Our morning began on a verdant mountaintop overlooking central and west Maui with hot coffee in hand. As we tasted estate-grown Kaʻū, a honey-processed estate blend and a Mokka grown in Kāʻanapali, Molly Leoso, one of the farmers and our tour guide from Oʻo Farm, walked us through the process of coffeemaking.

“I often liken it to winemaking,” Leoso said. “The soil affects it, how you harvest it. Every process along the way will kind of branch out into a different flavor profile.”

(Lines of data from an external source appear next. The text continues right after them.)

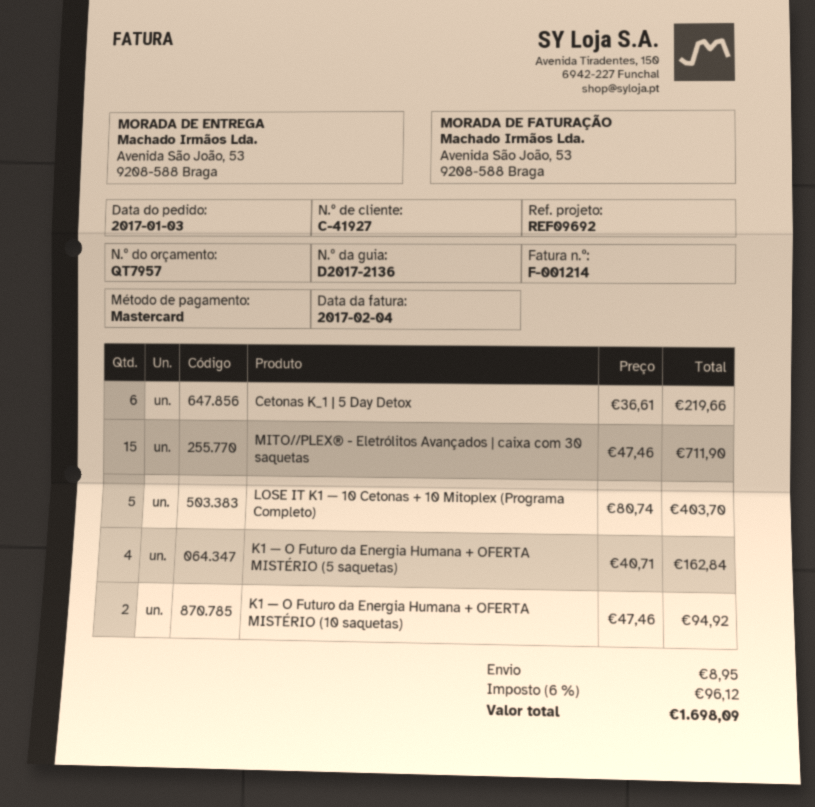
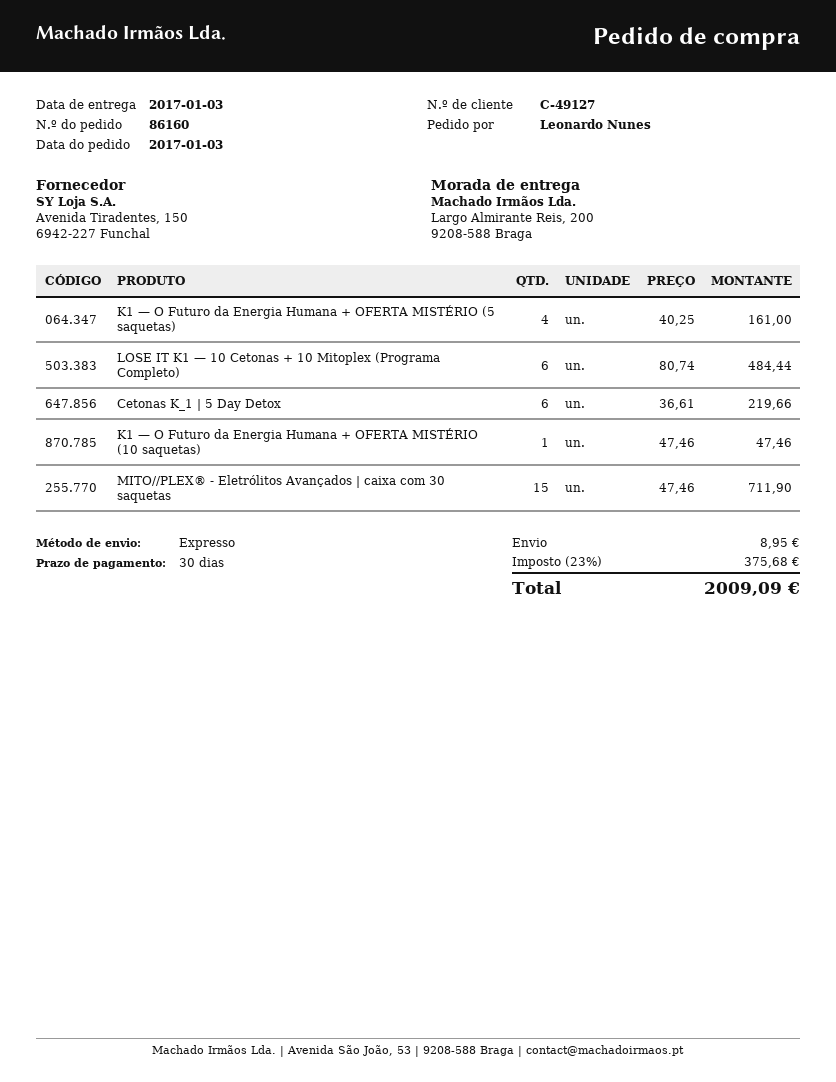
customer number: C-41927 -> C-49127
ship to: Avenida São João, 53, 9208-588 Braga -> Largo Almirante Reis, 200, 9208-588 Braga
LOSE IT K1 — 10 Cetonas + 10 Mitoplex (Programa Completo): 5 x 80.74 = 403.70 -> 6 x 80.74 = 484.44
K1 — O Futuro da Energia Humana + OFERTA MISTÉRIO (5 saquetas): 4 x 40.71 = 162.84 -> 4 x 40.25 = 161.00
K1 — O Futuro da Energia Humana + OFERTA MISTÉRIO (10 saquetas): 2 x 47.46 = 94.92 -> 1 x 47.46 = 47.46
tax: 6% = 96.12 -> 23% = 375.68
total: 1698.09 -> 2009.09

Oʻo Farm in Upcountry Maui has been hosting farm tours since 2007. In addition to producing bean-to-cup coffee, the upcountry farm boasts fruit trees, vegetable gardens, flowers and an outdoor kitchen and dining space. The format is simple: Learn where your food comes from, then eat it.

According to Leoso, owners Louis Coulombe and Stephan Bel-Robert discovered the 8-acre property while paragliding. At the time they owned Pacificʻo on the Beach, an ocean-front restaurant that burned down in the Lahaina wildfires in August 2023. What they planted at Oʻo Farm, they harvested for their restaurant in Lahaina. With no plans to re-open Pacific’o, the farm now distributes Community Supported Agriculture (CSA) boxes and supplies its kitchen for onsite farm-to-table dining experiences.

Today, Oʻo Farm cultivates about 130 crops in rotation and offers two different tours: a seed-to-cup coffee and brunch experience—which we’re on—and a farm-to-table lunch and farmer field walk. Both tours make stops throughout the farm and culminates with a multicourse meal prepared by the farm chef and served family style.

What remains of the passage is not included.